Ein Blick ins Innenleben – über die Erziehung in unserem Waldorfkinderhaus

Alle, die mit Heranwachsenden leben und arbeiten, sehen mit Betroffenheit, wie der Zahl der Kinder, die in ihrem Verhalten auffällig sind, immer mehr ansteigt. Zu den Problemen gehören motorische Unruhe, Konzentrationsschwäche, mangelnde Durchhaltekraft, Aggressivität und Sprachstörungen. Die Einwirkungen unserer modernen Zivilisation – Lärm, Hektik, Medien, Konsum, Lieblosigkeit – werden vielfach dafür verantwortlich gemacht. Dieser Befund zeigt auch, dass das Kindesalter eine besonders empfindliche Zeit für die Verarbeitung von Eindrücken aus der Umgebung ist. Dieses Verarbeiten ist oft auf gesunde Weise nicht mehr möglich.

Menschengerechte Pädagogik

Für die Erzieherinnen stellt sich nun in besonderer Weise die Aufgabe, durch eine menschengerechte Pädagogik die Kinder so zu begleiten, dass sie sich gesund entfalten können und – innerlich gekräftigt – später den Anforderungen unserer Zeit gewachsen sind. Rudolf Steiner, der Gründer der Waldorfpädagogik, hat zu Beginn des 20. Jahrhunderts aus einer ganzheitlichen Menschenkenntnis heraus die Rhythmen der kindlichen Entwicklung und den entsprechenden pädagogischen Umgang damit dargestellt.

Vorbilder

Im Kindergartenalter ist das Kind noch ganz hingegeben an die Sinneseindrücke aus der Umwelt und lernt am natürlichsten durch Nachahmung. Vorbilder sind die ihm liebevoll verbundenen Erwachsenen: Eltern, Großeltern, Kindergärtnerinnen etc. Daraus folgt eine große Verantwortung für alle Erziehenden.
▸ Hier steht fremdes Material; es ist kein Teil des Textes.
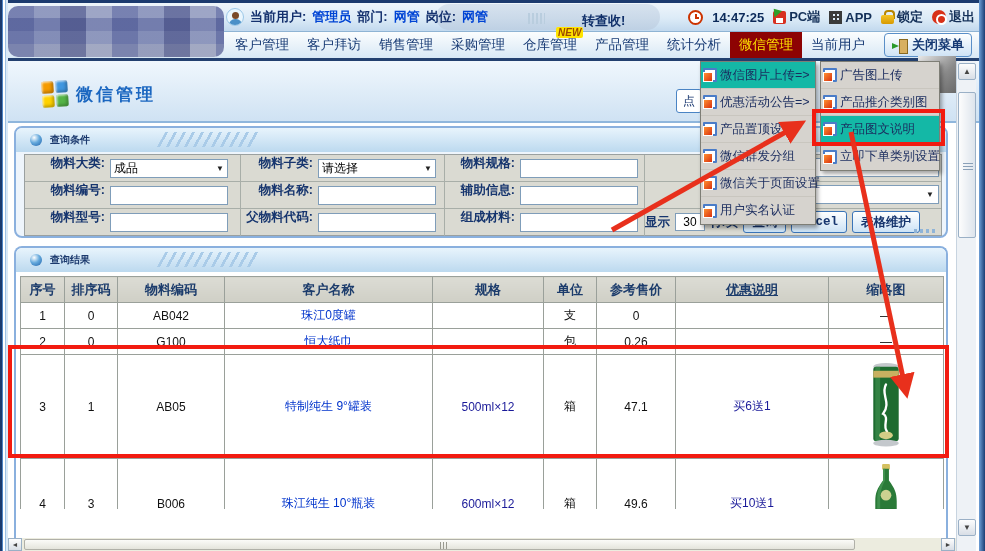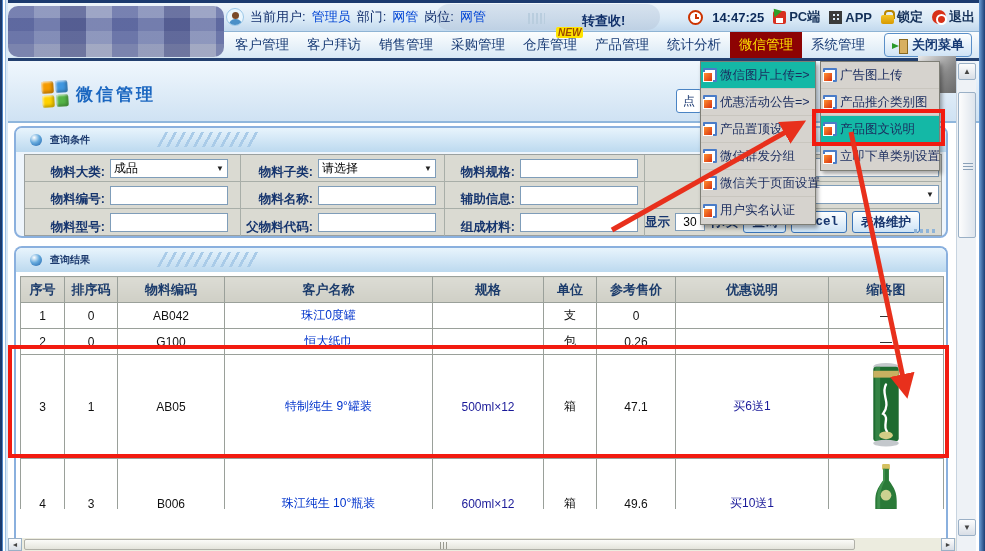"当前用户:" .userinfo { font-weight: normal -> bold }
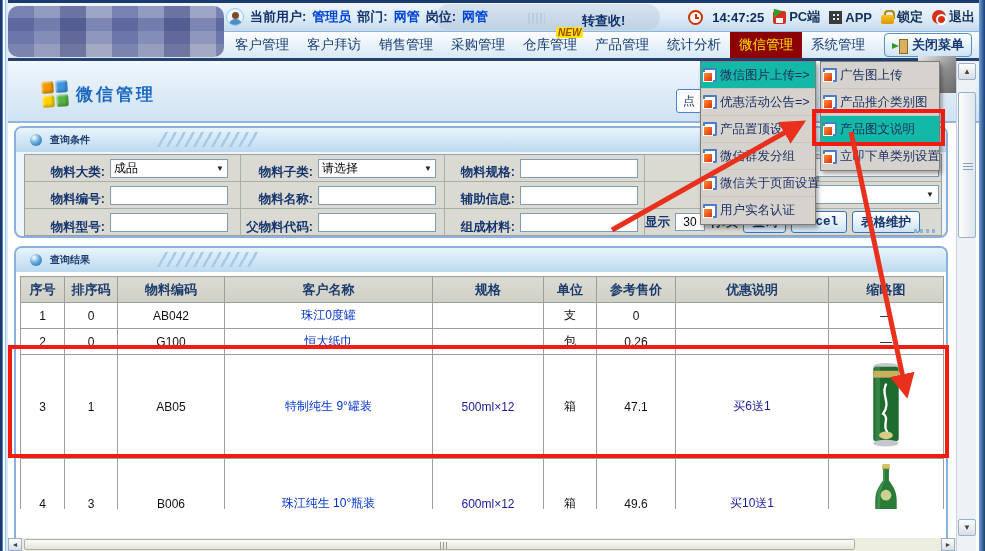"系统管理" div.menu-item { text: 系统管理 -> 当前用户 }
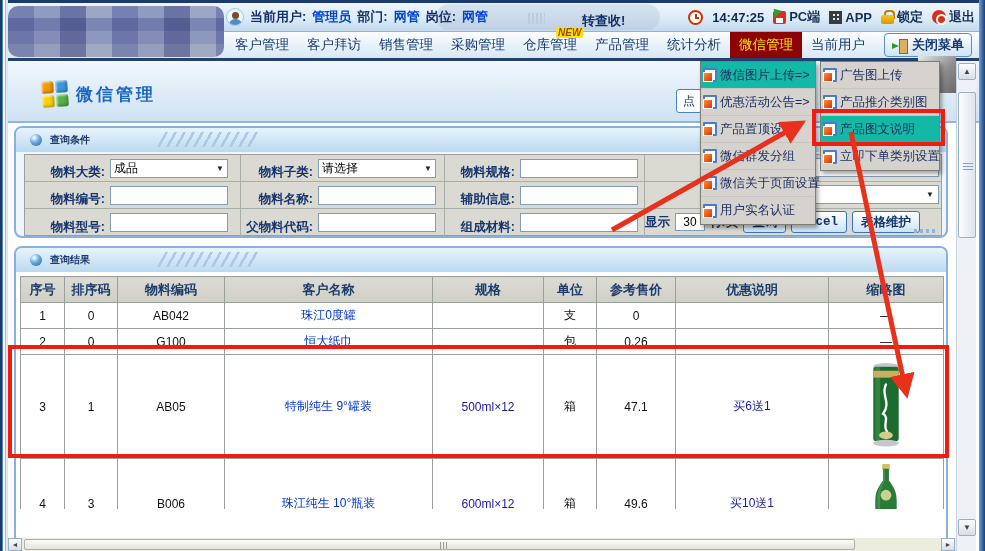"物料大类:" .q-row { align-items: flex-end -> flex-start }
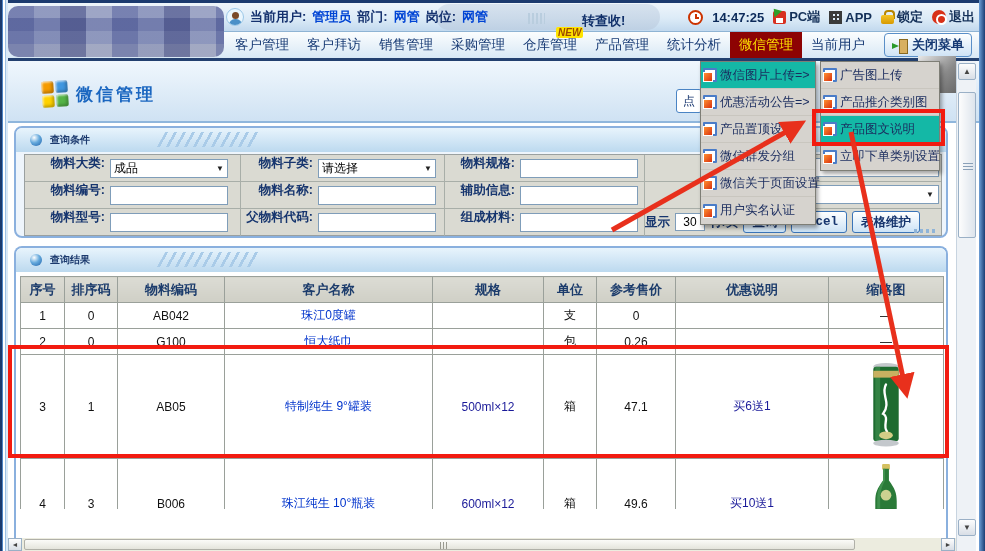"优惠说明" th { text-decoration: none -> underline }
Denn ihre Äußerungen sollten für die Kinder wirklich vorbildlich sein, und sie sollten das Umfeld für die Kinder so gestalten, dass es in guter Weise auf die Kinder einwirken kann.

Rhythmus und Wiederholung

Dieses Grundprinzip des Lernens über Vorbild und Nachahmung wird noch durch ein zweites ergänzt: die Bedeutung von Rhythmus und Wiederholung. Der sich ständig wiederholende, geregelte Ablauf eines Tages, einer Woche, sogar eines Jahres gibt den Kindern Sicherheit und Geborgenheit und wirkt als Gegengewicht zu den ständigen Veränderungen und der Reizüberflutung in der heutigen Gesellschaft.

Der Jahresablauf im Kindergarten gliedert sich in drei- bis vierwöchige Abschnitte, die meist die Vorbereitung, das Feiern und das Ausklingen eines Festes beinhalten. Im Wiedererkennen der Vorboten können sich die Kinder schon auf das Fest freuen. Finden sie zum Beispiel einige Zeit vor Ostern im Grupennraum Tonschälchen, Erde und Weizenkörner vor, so stellt sich wie von selbst die innere Verbindung her: „Ach ja, wir säen Ostergras! Bald ist Ostern!“

Auch die Woche ist rhythmisch gegliedert. Die künstlerischen Tätigkeiten wie Malen mit Aquarellfarben oder Wachsstiften, Kneten mit Bienenwachs, Eurythmie und das Spielen auf der Kinderharfe haben ihren festen Platz in der Woche. Außerdem hat jeder Wochentag sein bestimmtes Gericht beim zweiten Frühstück am Vormittag: Montags Milchreis, dienstags Gemüsesuppe mit Gerste, mittwochs Hirsebrei, donnerstags Haferflockenmüsli und freitags selbstgebackene Weizen-Dinkelsemmeln, dazu Obst oder Kompott der Jahreszeit entsprechend. Auf diese Weise wird den Kindern eine Orientierung im zeitlichen Raum erleichtert.